The Russian medical device market is very attractive for U.S. companies. The market is one of the largest in central and eastern Europe. Despite Russian Government efforts to develop a strong and robust medical technology industry, public medical facilities prefer to buy medical devices from foreign manufacturers if they have the choice and means. In February 2017, the Russian government extended the re-registration deadline for medical devices until 2021, which averted the need for rushed re-registration efforts that would have cost much time, effort, and money for medical device manufacturers currently present on the Russian market.
|Total Local Production||1,240.6||1,395||N/A||N/A|
|Imports from the US||N/A||N/A||N/A||N/A|
|Total Market Size||4,110||4,571||4,618||4,808|
(total market size = [total local production + imports] - exports)
Units: $ millions
Source: Fitch Solutions (former Business Monitor International)
In addition, the five countries of the Eurasian Economic Union (EAEU) are moving toward a common market for medical devices.
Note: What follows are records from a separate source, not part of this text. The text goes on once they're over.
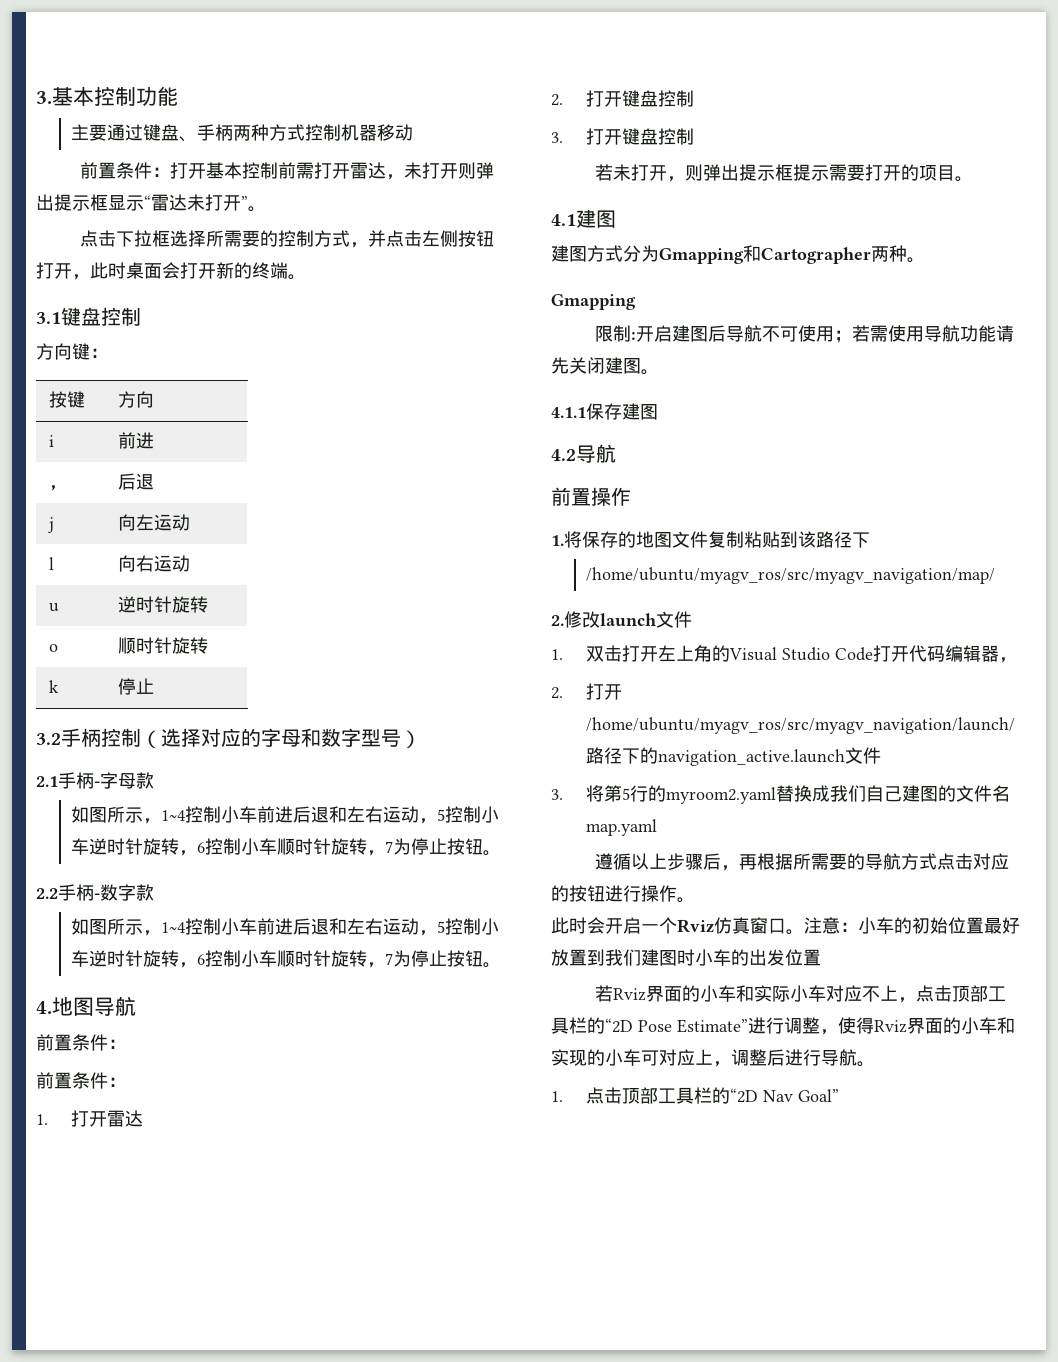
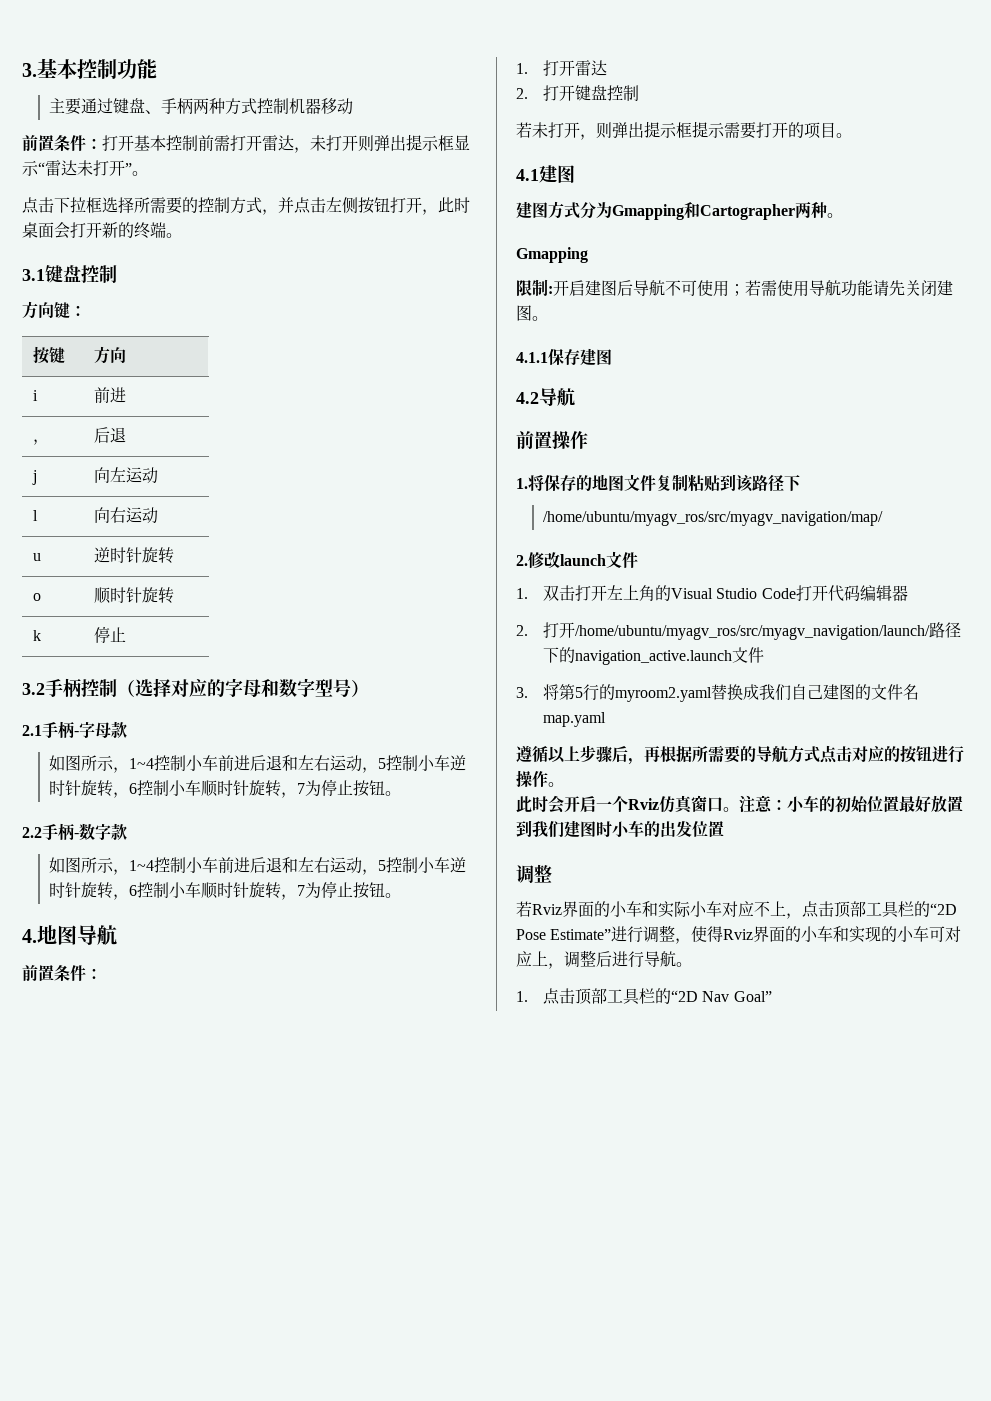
  4.地图导航
- 前置条件：
- 3.打开键盘控制
- 1.双击打开左上角的Visual Studio Code打开代码编辑器，
+ 1.双击打开左上角的Visual Studio Code打开代码编辑器
  注意：小车的初始位置最好放置到我们建图时小车的出发位置
+ 调整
This process commenced in January 2016 and should be completed by January 2021, when manufacturers will have a choice to apply for solitary marketing authorization or a registration certificate valid for all EAEU five member-countries.
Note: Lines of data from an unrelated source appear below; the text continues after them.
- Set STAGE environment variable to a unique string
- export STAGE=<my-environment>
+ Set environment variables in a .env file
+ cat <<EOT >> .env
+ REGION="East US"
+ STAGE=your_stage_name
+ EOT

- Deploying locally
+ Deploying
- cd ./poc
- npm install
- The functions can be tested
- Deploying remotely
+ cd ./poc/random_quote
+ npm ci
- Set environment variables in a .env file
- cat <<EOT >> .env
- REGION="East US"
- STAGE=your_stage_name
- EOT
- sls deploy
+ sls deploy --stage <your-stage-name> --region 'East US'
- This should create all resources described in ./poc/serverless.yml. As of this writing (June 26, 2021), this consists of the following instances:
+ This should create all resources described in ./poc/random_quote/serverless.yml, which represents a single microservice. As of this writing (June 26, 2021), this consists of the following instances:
Russia’s 2017 market for imported medical devices was segmented as follows: diagnostic imaging: 18.4%, consumables: 14.7%, dental products: 10.5%, orthopedics & prosthetics: 8.9%, patient aids: 13.9%, and “other medical devices:” 33.5%. Industry experts generally foresee growth in medical device imports in the coming years.
Germany, the United States, and China are Russia’s leading suppliers. Principal U.S. exports include high-tech medical products, diagnostic imaging, and orthopedics and prosthetics. Chinese exports consisted mostly of bandages and dressings, and therapeutic appliances. The following American medical device manufacturers are among those present in the Russian market: J&J, GE Healthcare, Medtronic, Varian, Baxter, and Stryker. Among the leading European manufacturers present in Russia are Philips and Siemens.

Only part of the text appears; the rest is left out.